Yesterday there was a tricked out Rocky Mountain Stratus with an older Deore XT group that I wasnt familiar with. It was all black but had the thin styling of m900 XTR. I also saw a mint Ibis Szazbo with m900 xtr parts.

The shops have some good stuff but as I mentioned the prices seem high. There was a NOS 91 Klein rascal frame and fork for 1400, an Ibis Ti frame for 4000, and a Ibis Mojo for 2500. Another shop had Paul brake levers for 90 which seemed somewhat reasonable. Sycros 1st gen bar ends for 55, Cook Bros QRs for 140 and a Cook Bros seatpost for 150. I had not seen the seatpost before and really dug it, though perhaps not for 140. The Ti stuff was priced the most aggressively. There was an 8 speed SRP cassette for 300 that I cant imagine will ever sell.

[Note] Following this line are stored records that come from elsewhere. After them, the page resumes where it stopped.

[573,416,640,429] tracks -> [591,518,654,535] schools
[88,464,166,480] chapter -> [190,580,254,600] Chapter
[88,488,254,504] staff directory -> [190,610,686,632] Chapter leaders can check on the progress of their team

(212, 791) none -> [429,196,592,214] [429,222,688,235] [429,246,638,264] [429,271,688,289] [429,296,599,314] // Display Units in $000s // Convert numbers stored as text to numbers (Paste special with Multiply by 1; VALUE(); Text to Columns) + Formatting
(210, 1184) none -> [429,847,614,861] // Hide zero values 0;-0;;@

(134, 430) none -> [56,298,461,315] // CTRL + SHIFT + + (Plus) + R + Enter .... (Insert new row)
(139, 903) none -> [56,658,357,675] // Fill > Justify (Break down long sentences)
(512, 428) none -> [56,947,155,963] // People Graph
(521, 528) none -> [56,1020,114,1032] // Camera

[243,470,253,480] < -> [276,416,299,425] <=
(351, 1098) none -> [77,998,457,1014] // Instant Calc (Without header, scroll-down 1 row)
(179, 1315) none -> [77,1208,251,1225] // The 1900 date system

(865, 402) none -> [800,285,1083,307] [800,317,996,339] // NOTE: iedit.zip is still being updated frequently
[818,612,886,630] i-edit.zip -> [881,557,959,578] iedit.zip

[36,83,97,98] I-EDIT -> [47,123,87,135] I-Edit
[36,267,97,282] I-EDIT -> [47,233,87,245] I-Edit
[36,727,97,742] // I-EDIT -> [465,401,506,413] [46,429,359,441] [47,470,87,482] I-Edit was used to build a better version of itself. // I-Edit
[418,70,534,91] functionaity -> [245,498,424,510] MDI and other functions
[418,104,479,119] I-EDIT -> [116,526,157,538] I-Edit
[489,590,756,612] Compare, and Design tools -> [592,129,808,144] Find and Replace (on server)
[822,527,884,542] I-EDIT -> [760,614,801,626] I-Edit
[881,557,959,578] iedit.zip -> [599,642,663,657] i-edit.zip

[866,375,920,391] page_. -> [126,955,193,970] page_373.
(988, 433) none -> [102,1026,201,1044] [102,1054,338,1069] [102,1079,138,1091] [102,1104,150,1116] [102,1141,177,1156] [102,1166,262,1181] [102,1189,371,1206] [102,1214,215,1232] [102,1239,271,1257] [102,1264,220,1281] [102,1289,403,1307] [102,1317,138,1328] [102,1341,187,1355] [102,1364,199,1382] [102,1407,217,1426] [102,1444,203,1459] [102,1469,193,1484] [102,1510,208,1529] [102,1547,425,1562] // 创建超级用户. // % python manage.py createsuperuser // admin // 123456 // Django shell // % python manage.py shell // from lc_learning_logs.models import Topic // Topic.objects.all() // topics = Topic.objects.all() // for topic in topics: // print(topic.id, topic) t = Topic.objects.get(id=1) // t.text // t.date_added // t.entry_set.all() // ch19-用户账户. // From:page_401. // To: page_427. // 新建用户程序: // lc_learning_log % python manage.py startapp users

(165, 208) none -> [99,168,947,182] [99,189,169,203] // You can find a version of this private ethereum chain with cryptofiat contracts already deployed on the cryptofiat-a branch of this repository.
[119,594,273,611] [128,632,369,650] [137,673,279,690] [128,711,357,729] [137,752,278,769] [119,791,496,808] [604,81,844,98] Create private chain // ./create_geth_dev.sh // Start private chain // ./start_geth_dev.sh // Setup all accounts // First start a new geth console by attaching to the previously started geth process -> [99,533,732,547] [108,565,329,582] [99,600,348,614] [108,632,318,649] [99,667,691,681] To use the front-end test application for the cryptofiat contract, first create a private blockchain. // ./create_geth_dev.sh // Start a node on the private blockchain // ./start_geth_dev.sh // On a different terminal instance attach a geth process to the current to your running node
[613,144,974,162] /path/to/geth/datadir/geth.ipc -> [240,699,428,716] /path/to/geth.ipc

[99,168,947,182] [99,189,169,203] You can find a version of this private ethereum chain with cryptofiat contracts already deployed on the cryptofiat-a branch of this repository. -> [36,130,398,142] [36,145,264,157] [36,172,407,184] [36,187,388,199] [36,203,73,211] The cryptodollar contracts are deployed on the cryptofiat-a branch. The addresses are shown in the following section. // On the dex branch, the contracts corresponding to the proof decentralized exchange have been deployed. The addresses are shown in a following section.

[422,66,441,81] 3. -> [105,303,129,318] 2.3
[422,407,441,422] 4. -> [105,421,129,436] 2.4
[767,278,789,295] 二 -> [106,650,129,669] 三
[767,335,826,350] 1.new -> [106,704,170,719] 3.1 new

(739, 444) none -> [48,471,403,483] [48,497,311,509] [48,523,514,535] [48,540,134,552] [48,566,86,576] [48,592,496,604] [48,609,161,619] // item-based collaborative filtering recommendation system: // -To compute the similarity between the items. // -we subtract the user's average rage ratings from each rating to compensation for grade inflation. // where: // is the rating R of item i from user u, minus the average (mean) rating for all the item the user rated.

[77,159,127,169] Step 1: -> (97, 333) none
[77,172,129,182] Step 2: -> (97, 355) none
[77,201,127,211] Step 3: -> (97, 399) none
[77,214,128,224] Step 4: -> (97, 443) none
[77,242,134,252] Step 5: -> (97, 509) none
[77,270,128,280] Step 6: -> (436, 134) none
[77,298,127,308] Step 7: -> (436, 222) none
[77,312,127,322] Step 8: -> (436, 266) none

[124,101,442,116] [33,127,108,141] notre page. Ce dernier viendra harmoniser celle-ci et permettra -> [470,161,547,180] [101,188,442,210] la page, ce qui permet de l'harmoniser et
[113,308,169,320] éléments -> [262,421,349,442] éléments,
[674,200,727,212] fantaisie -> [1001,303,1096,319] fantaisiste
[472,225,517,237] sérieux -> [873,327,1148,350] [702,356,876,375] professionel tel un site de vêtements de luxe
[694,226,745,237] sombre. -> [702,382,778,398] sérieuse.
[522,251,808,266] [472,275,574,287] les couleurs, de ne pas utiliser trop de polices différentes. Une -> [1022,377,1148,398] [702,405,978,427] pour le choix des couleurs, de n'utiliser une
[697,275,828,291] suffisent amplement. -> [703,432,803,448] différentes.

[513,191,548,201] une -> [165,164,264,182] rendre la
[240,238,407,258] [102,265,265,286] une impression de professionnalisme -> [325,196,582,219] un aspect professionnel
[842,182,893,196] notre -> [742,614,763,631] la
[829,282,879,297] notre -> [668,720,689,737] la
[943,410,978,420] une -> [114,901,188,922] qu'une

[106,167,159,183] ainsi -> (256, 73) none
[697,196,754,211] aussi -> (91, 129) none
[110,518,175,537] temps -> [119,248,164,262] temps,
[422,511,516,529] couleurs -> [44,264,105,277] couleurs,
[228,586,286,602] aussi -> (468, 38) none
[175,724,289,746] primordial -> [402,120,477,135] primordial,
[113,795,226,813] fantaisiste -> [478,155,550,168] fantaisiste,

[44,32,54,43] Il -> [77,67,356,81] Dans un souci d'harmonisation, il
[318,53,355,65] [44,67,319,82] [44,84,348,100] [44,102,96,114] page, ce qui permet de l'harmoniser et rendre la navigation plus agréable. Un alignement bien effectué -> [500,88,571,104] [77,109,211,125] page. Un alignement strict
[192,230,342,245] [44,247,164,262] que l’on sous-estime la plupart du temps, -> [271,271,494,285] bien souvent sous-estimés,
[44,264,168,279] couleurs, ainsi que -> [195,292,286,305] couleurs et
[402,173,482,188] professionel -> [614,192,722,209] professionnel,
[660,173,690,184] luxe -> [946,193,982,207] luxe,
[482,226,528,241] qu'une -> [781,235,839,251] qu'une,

When I lived here I always saw a Kirk Magnesium with XCD parked in the same spot. It is sadly not there now. A sick ride.

And yes, the sushi is very good.


----------



## Elevation12000 (Jun 16, 2004)

C  l, but you should have taken a camera with you


----------



## bushpig (Nov 26, 2005)

I'm with you. I took the camera out today but won't be able to upload pictures till I return to NYC. I got pics of the Ritchey and some work bikes. From now on the camera is with me in case I see something cool.


----------



## Elevation12000 (Jun 16, 2004)

Great - Nice to some beater Ritcheys and Szazbos from the other end of the world


----------



## MendonCycleSmith (Feb 10, 2005)

bushpig said:


> I am visiting Japan and returning to a lot of old stomping grounds - I lived here in the mid-90s. There is a lot of cool stuff to be seen, though some of the prices are outlandish.
> 
> The Japanese are freaks for the old stuff, you want outlandish? I buddy of mine sold a pair of NOS Maxi Carr hubs, for close to $10,000, the only reason it didn't go higher was, the auction ended=:0 Yowza!


----------



## Guitar Ted (Jan 14, 2004)

*Salsa Cycles Japan Trip*

Salsa Cycles (The current version, not the R. Schaeffer version) took a business trip to Japan which they documented on their blog. They mentioned that several of the shops that they visited there had huge, high quality vintage collections that would make any retro nut weak in the knees.

Someone needs to do a photo expose' on this matter!


----------



## TheRedMantra (Jan 12, 2004)

Did you try to haggle? When in a new town I almost always go to shops looking for vintage parts. Some places try to get the original msrp, but most places will lower the price within reason if you ask.


----------



## bushpig (Nov 26, 2005)

I tried haggling during my last visit to the shop but to no avail. It might be due to the relative weakness of my Japanese. However, friends here tell me of similar difficulties regarding other old stock items. 

If I go back I will take some pictures. There was some stuff, but not a paradise of goodies. I keep hoping to find the motherload.


----------



## Rumpfy (Dec 21, 2003)

I know I sent my restored WTB Phoenix SE to Japan. 
I was sad to see it go as I knew I'd never see or hear of it again.

Frames that go to Europe are never really too far away. Our European brothers and sisters have some pretty active forums, not to mention many post here and 'bridge the gap'....but I can't say I've seen, or know of any Japanese forum members who post here.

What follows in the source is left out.